Kilka minut później na miejsce przyjechał jednak mężczyzna w czarnej Toyocie Land Cruiser, który przedstawił się jako „starszy”.
— Taki jesteś twardy, ku*wa? — zapytał funkcjonariusza żandarmerii. Po tym”Talib” zaczął go bić, choćby gdy ten leżał już na ziemi. — Co to za brak szacunku?! – krzyczał oburzony czeczeński żołnierz uwieczniony na wideo. Na końcu materiału napastnik zwrócił się do funkcjonariusza żandarmerii. — Jeszcze raz okaż nam brak szacunku, a wtedy zobaczymy. Sam się o to prosiłeś. Dawno tego chciałeś, ku*wa.
Według danych serwisu Agenctwo mężczyzna, który przedstawił się jako „starszy”, to 35-letni Rusłanbek Towzajew pochodzący z miejscowości Pierwomajskaja w Czeczenii.
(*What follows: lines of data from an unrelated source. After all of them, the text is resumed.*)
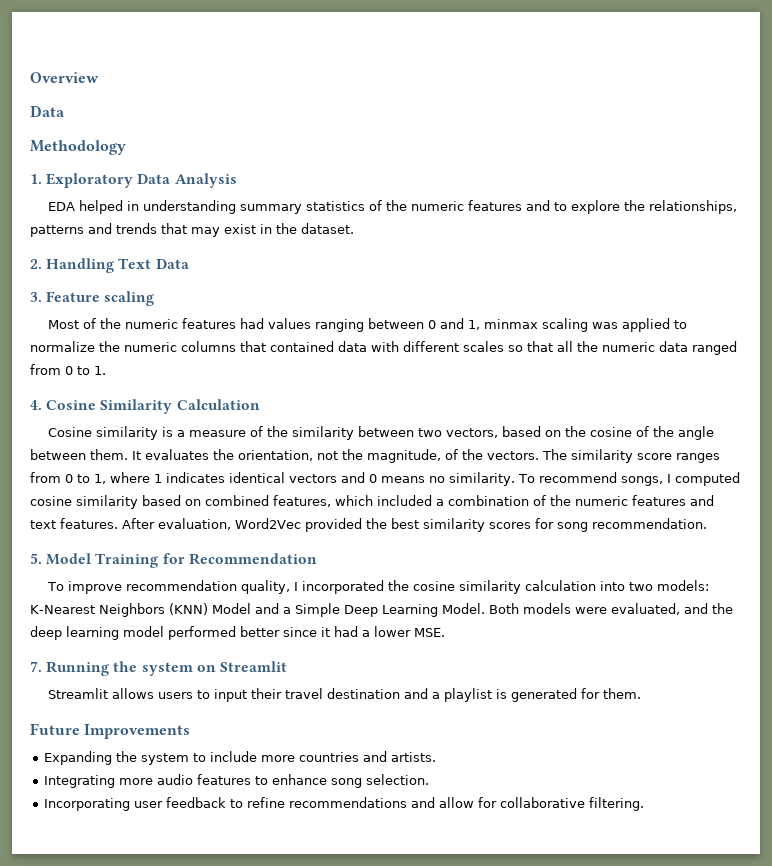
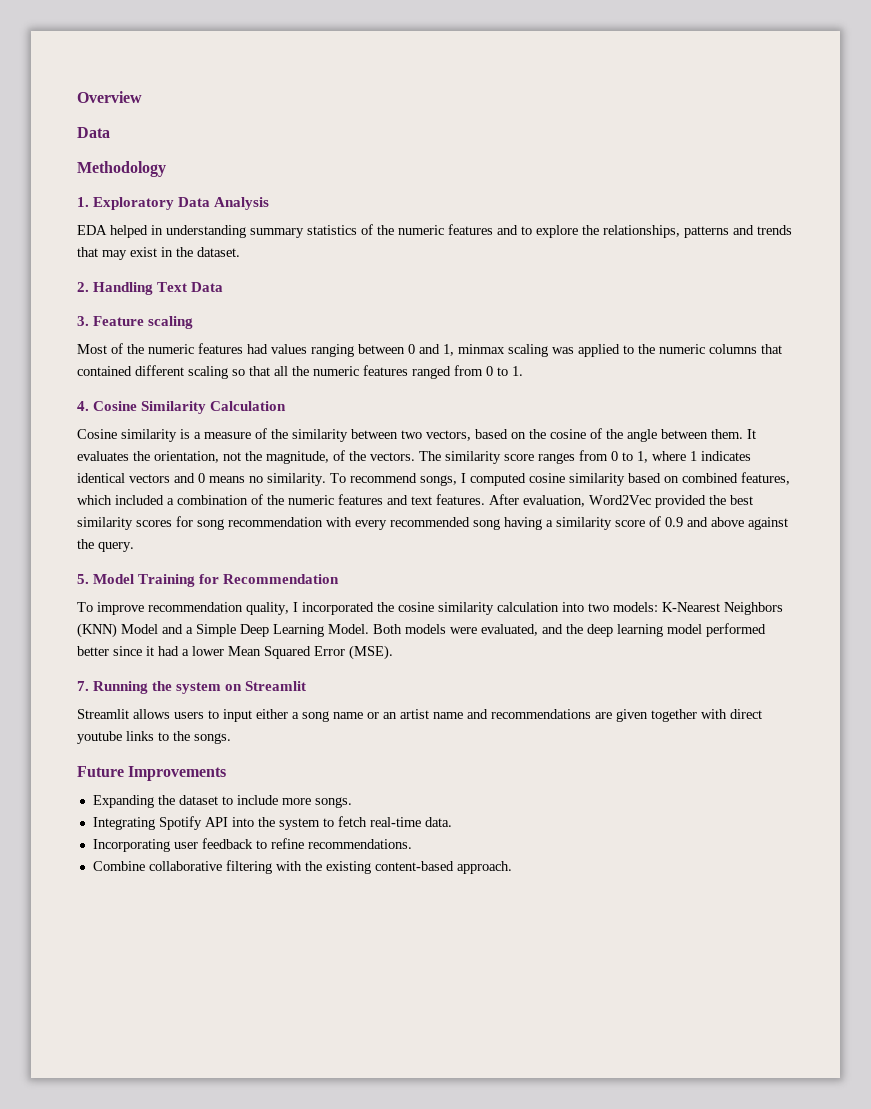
- Most of the numeric features had values ranging between 0 and 1, minmax scaling was applied to normalize the numeric columns that contained data with different scales so that all the numeric data ranged from 0 to 1.
+ Most of the numeric features had values ranging between 0 and 1, minmax scaling was applied to the numeric columns that contained different scaling so that all the numeric features ranged from 0 to 1.
- After evaluation, Word2Vec provided the best similarity scores for song recommendation.
+ After evaluation, Word2Vec provided the best similarity scores for song recommendation with every recommended song having a similarity score of 0.9 and above against the query.
- Both models were evaluated, and the deep learning model performed better since it had a lower MSE.
+ Both models were evaluated, and the deep learning model performed better since it had a lower Mean Squared Error (MSE).
- Streamlit allows users to input their travel destination and a playlist is generated for them.
+ Streamlit allows users to input either a song name or an artist name and recommendations are given together with direct youtube links to the songs.
- Expanding the system to include more countries and artists.
- Integrating more audio features to enhance song selection.
+ Expanding the dataset to include more songs.
+ Integrating Spotify API into the system to fetch real-time data.
- Incorporating user feedback to refine recommendations and allow for collaborative filtering.
+ Incorporating user feedback to refine recommendations.
+ Combine collaborative filtering with the existing content-based approach.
W 2013 r. był członkiem oddziału specjalnego „Terek” Ministerstwa Spraw Wewnętrznych Czeczenii, w 2021 r. jednostka ta została przekształcona w batalion „Achmat”.
Ahmed Dudajew, minister ds. polityki narodowej Czeczenii, publicznie złożył Towzajewowi życzenia z okazji urodzin. Według mediów społecznościowych wojskowy utrzymuje bliskie stosunki z przywódcą Czeczenii Ramzanem Kadyrowem i jego najbliższymi krewnymi. Opozycyjny czeczeński kanał Niyso napisał na Telegramie, iż do połowy 2023 r. Towzajew kierował ochroną bratanka Kadyrowa – Hamzata.
Napastnik o pseudonimie „Talib” to 34-letni Szaman Sowbanow, również pochodzący z miejscowości Pierwomajskaja. Od 2019 r. publikuje w mediach społecznościowych zdjęcia w mundurze wojskowym.
Nie pierwszy raz
Nie była to pierwsza tego typu sprzeczka między czeczeńskimi i rosyjskimi wojskowymi — do podobnych incydentów w rosyjskich regionach i na okupowanych przez Moskwę terytoriach Ukrainy dochodzi regularnie. Przykładowo w czerwcu w sieci pojawiło się wideo, na którym jeden z bojowników jednostki „Achmat” strzela z granatnika w kierunku sklepu w Sużdy w obwodzie kurskim.
3 czerwca czeczeńskie siły bezpieczeństwa porwały blogera Arega Szczepichina na Dworcu Jarosławskim w Moskwie. Wcześniej wypowiadał się on negatywnie o Czeczenach i o islamie. Szczepichina pobito, ale niedługo — prez to, iż sprawa nabrała rozgłosu — został on zwolniony. Funkcjonariusze policji zatrzymali napastników, ale gwałtownie ich zwolnili, sam bloger trafił zaś do aresztu śledczego.
W sierpniu 2024 r. kamery monitoringu zarejestrowały, jak czeczeńscy bojownicy plądrują salon telekomunikacyjny w miejscowości Głuszkowo w obwodzie kurskim.
W styczniu hakerzy z grupy Cyber Resistance (Cyberodporność) opublikowali dane świadczące o istnieniu w Rosji nieformalnej sieci przedstawicieli Kadyrowa, która pomaga Czeczenom uniknąć odpowiedzialności karnej. Śledztwo wykazało, iż system ten działa dzięki wsparciu wysokich rangą osób w Moskwie, którym zależy na utrzymaniu strachu Rosjan przed kadyrowcami.